Please write out every record exactly, but keep any images out of it.

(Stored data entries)
-- Opening Marker --

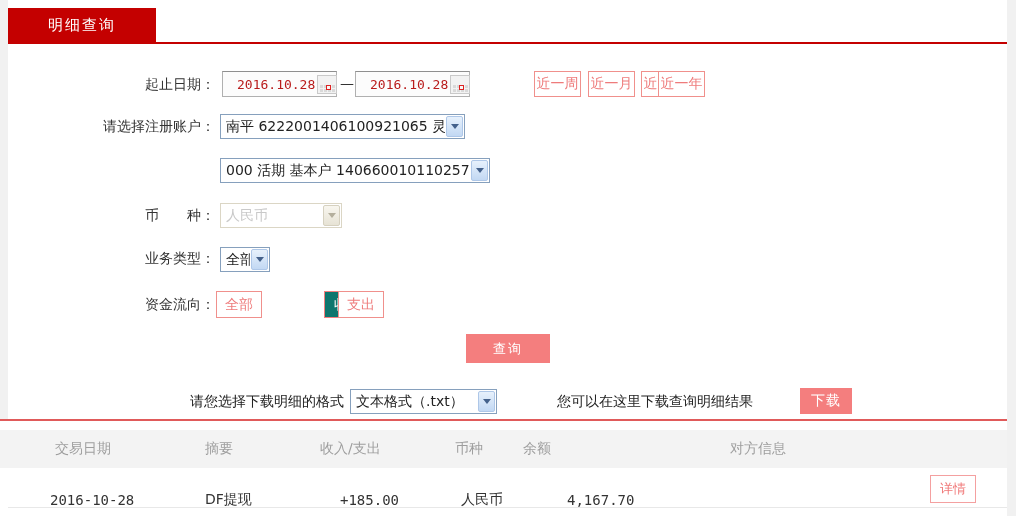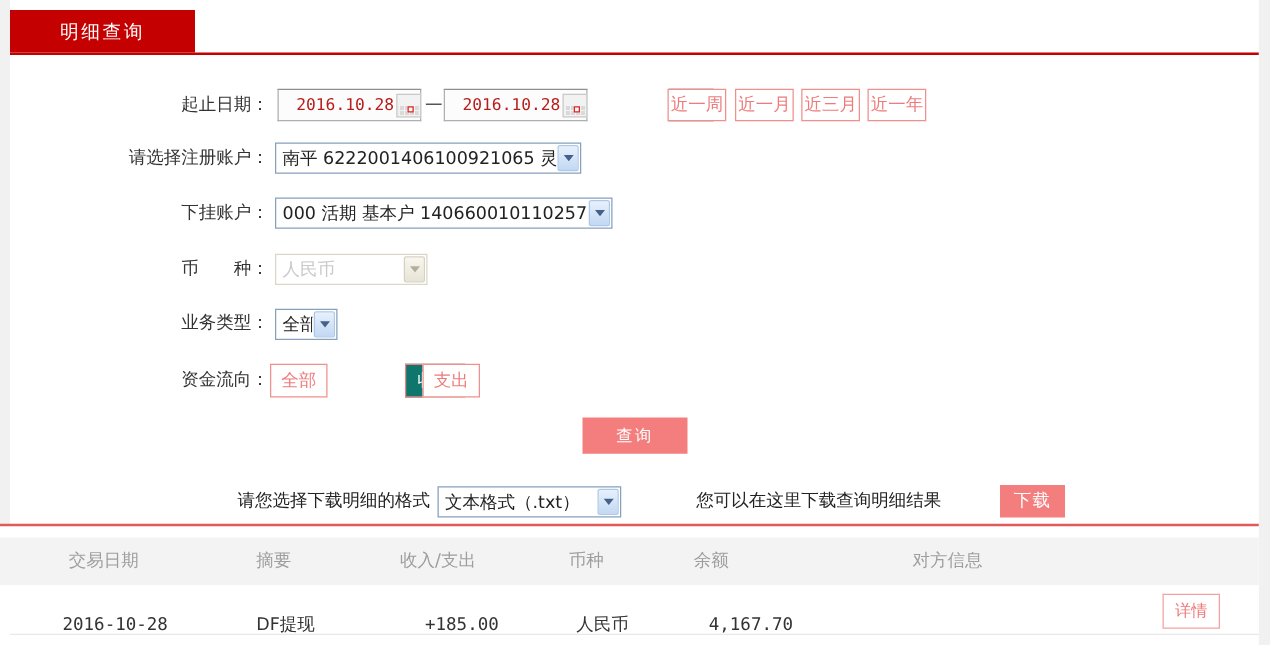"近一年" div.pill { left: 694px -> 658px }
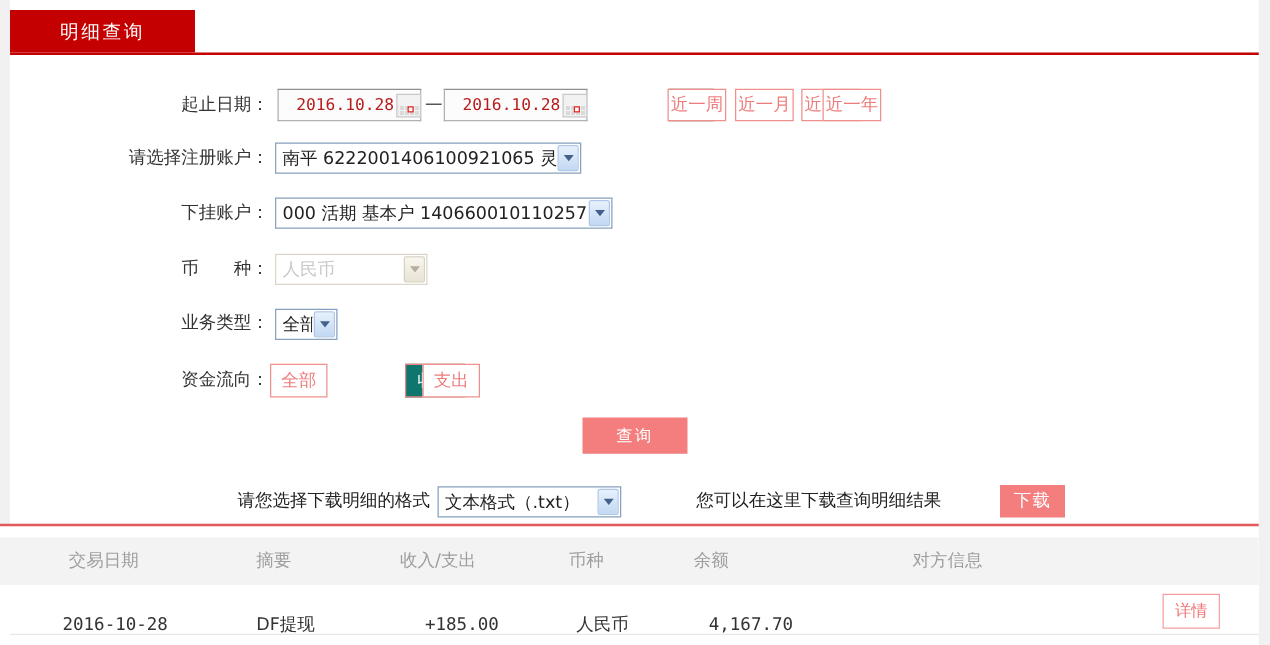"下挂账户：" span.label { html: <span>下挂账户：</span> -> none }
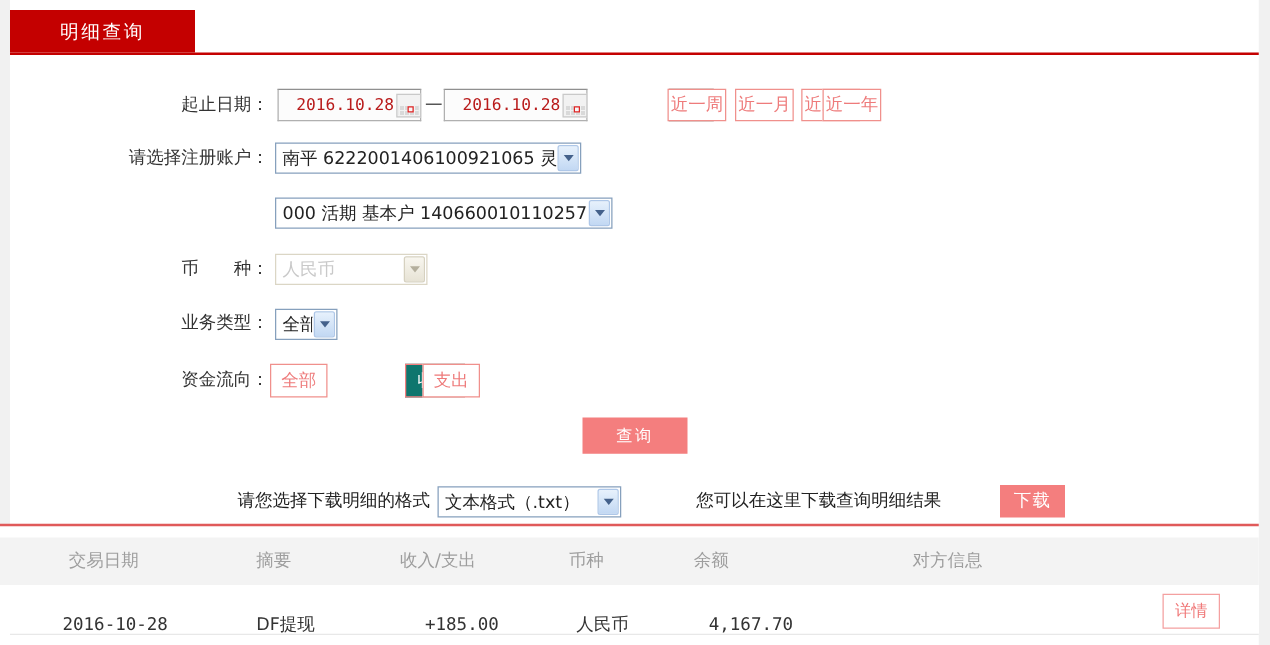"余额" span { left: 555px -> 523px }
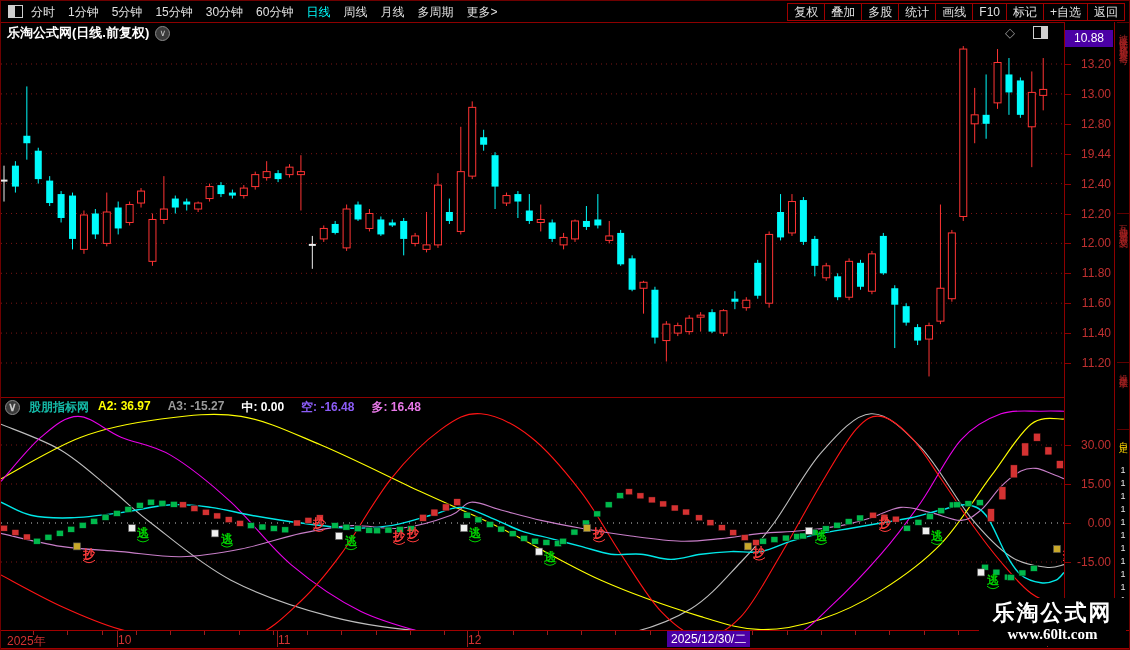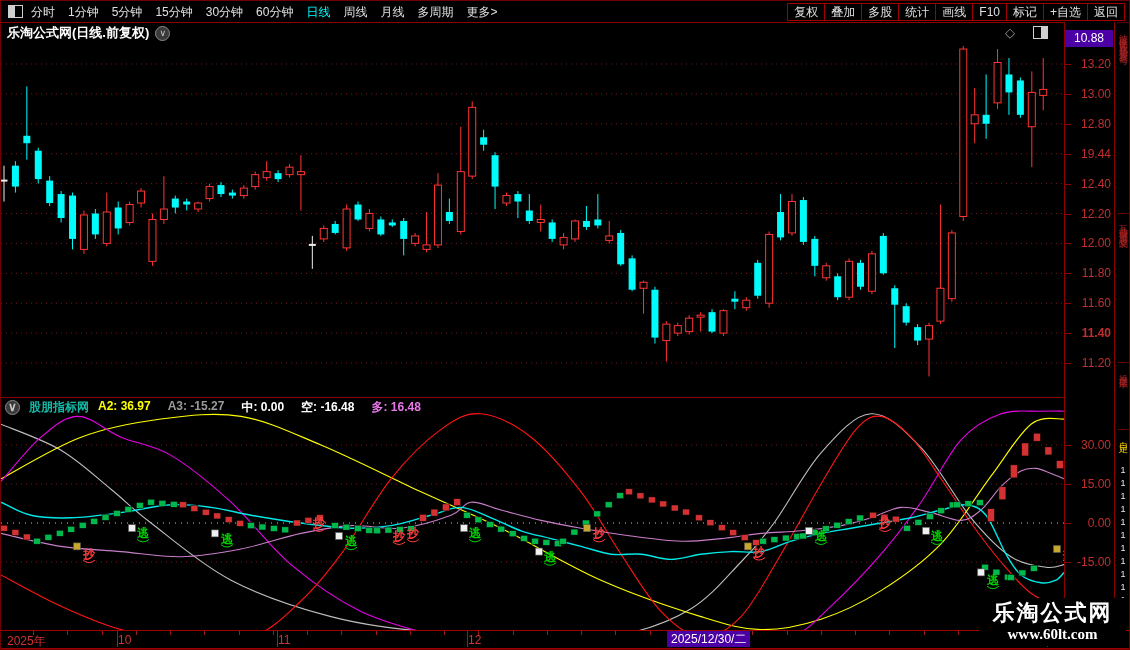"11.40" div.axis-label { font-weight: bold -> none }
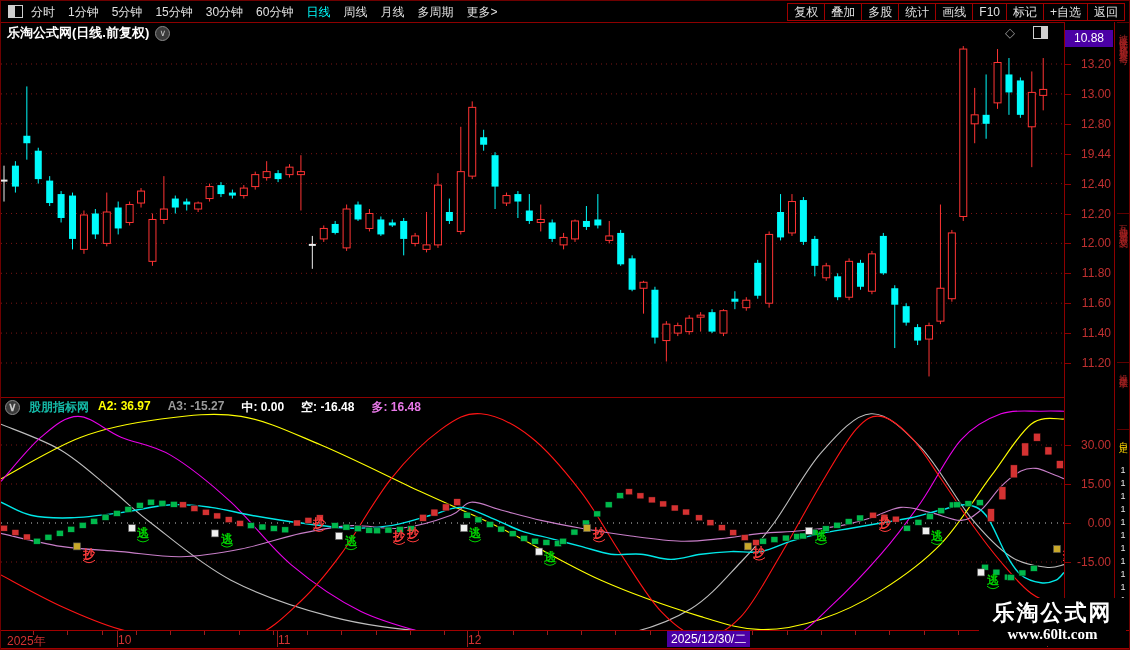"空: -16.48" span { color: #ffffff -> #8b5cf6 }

-- Closing Marker --

> _Output for this task_:
"近一年" div.pill { left: 694px -> 658px }
"下挂账户：" span.label { html: <span>下挂账户：</span> -> none }
"余额" span { left: 555px -> 523px }
"11.40" div.axis-label { font-weight: bold -> none }
"空: -16.48" span { color: #ffffff -> #8b5cf6 }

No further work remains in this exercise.